Of course, this inhibition fades with time and so requires repeated application to maintain. Despite this, or perhaps because of this, the squidcats consider the use of tee-pods to be a more decent and honorable method of subduing prisoners than the threats of crude force. And if some mental maladjustment causes the prisoners to perceive the tickling as a torment, and to break under it, well, that’s their problem.
The tickling tentacles fell away at last, and Ilene felt the grip or her large toes released. Tee-pods become fatigued much more quickly than humans do, and it generally requires seven or eight of them, applied sequentially, to bring a human victim to a state of full tickle-exhaustion. As the manipulator arms lifted her into the transbox again, Ilene knew that her ordeal wasn’t over. She would be wheeled into a ‘changing room’ where a special spray would cause her current tee-pod to fall away, and a fresh one would wrap itself around her.

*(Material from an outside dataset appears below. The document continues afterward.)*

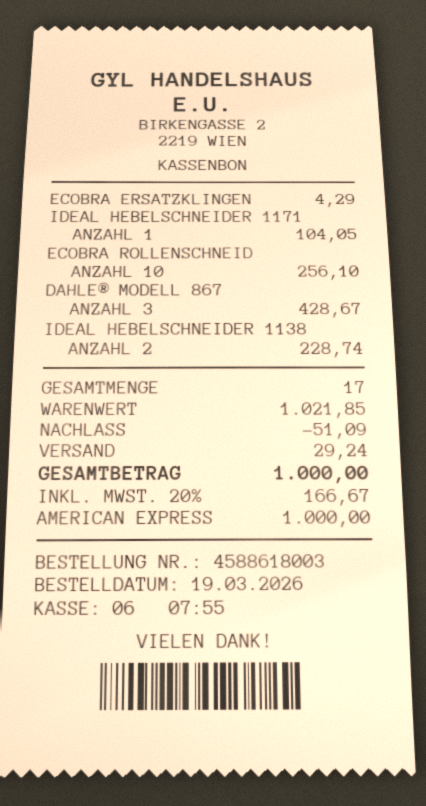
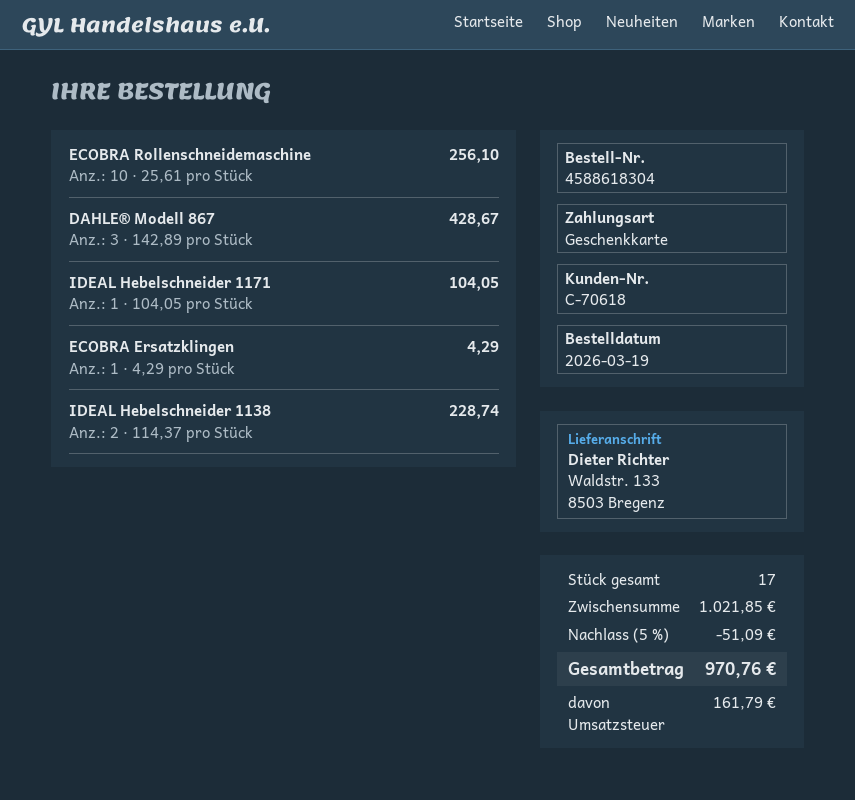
order number: 4588618003 -> 4588618304
payment method: American Express -> gift card
shipping: 29.24 -> none
tax: 166.67 -> 161.79
total: 1000.00 -> 970.76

But in the changing room, Ilene received a surprise. Two people waited there, one a female leotaur who stood watchful and aloof in a harness of barbaric leather, and the other a human male with a bushy beard and a big grin. He wore an outlandish uniform with a captain’s insignia, and a black bodystocking of tee-pod-proof fabric underneath.

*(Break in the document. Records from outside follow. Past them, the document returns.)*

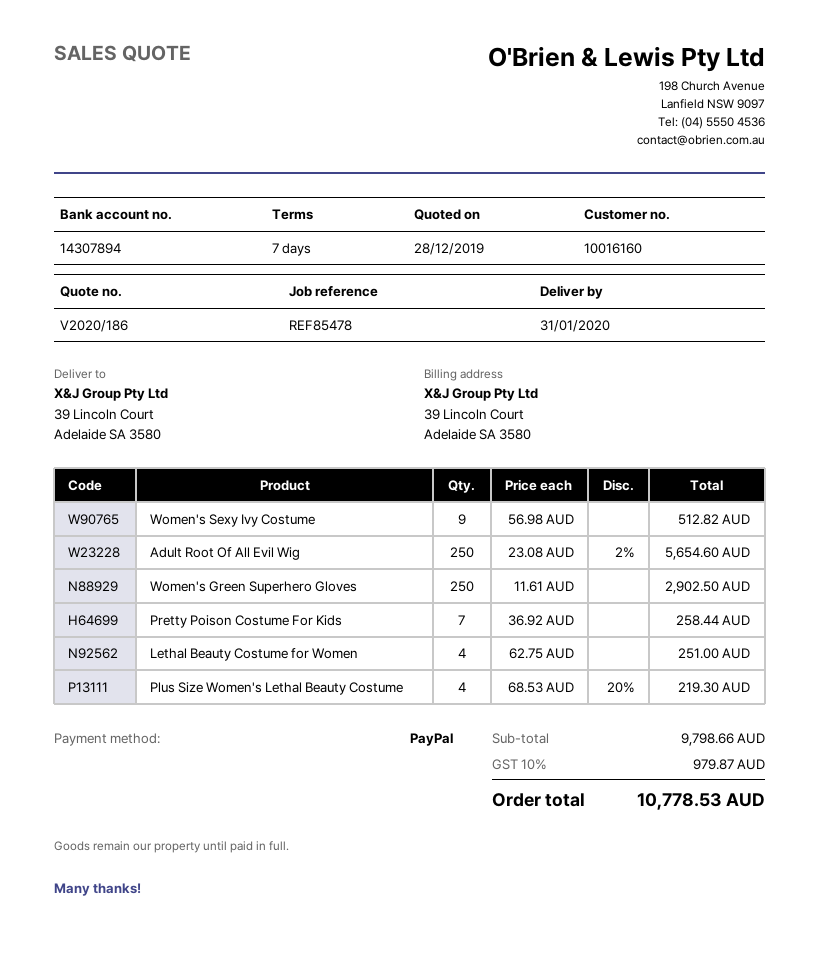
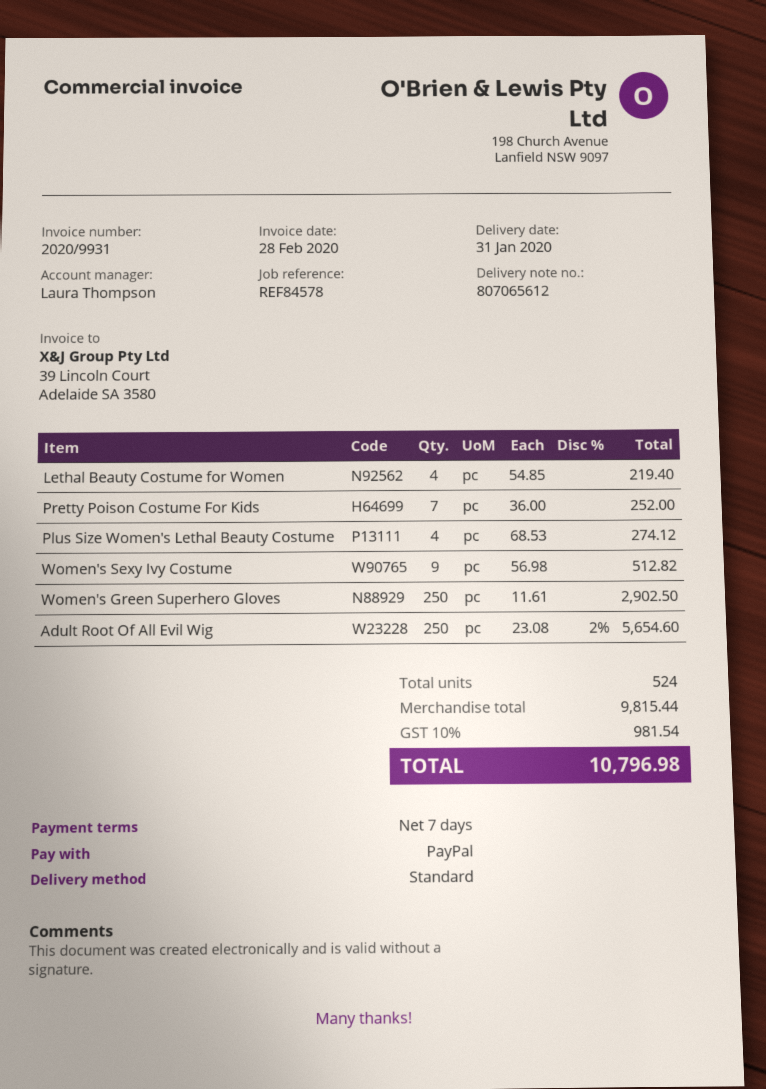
reference: REF85478 -> REF84578
Pretty Poison Costume For Kids: 7 x 36.92 = 258.44 -> 7 x 36.00 = 252.00
Lethal Beauty Costume for Women: 4 x 62.75 = 251.00 -> 4 x 54.85 = 219.40
Plus Size Women's Lethal Beauty Costume: 4 x 68.53 - 20% = 219.30 -> 4 x 68.53 = 274.12
subtotal: 9798.66 -> 9815.44
tax: 10% = 979.87 -> 10% = 981.54
total: 10778.53 -> 10796.98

“Good day, my dear,” the man said. “I am Captain Jones of the good ship Resourceful, and this is my first officer, Emily G’rofff. I have a proposition for you.”
“You... rotten... turncoat,” Ilene gasped.
“Not at all, my dear. I’m afraid we told you a small lie, back in the airlock. The Resourceful is a Treasure World ship, not associated with the Alliance at all. Or with your Terran Navy. We’re independent, honest merchants.”
“Pirates, you mean.”
“If you like,” the female leotaur said. “But by the same token, you are a deserter, technically speaking. You are out of uniform, after all.”
Ilene managed a glare. “Only because you demanded it. Under false pretenses.”
The leotaur shrugged, a deliberately human gesture. Captain Jones put in: “Emily is here as a witness, to guard my honor and my interests. I’m making you personal offer: You can ransom yourself by sharing my cabin as a bed-companion, or you can stay in the hold as part of the cargo. It’s your choice, my dear.”
“Cargo?” Ilene asked.
“Certain places in the Treasure Worlds always have a good market for harem slaves,” Captain Jones said.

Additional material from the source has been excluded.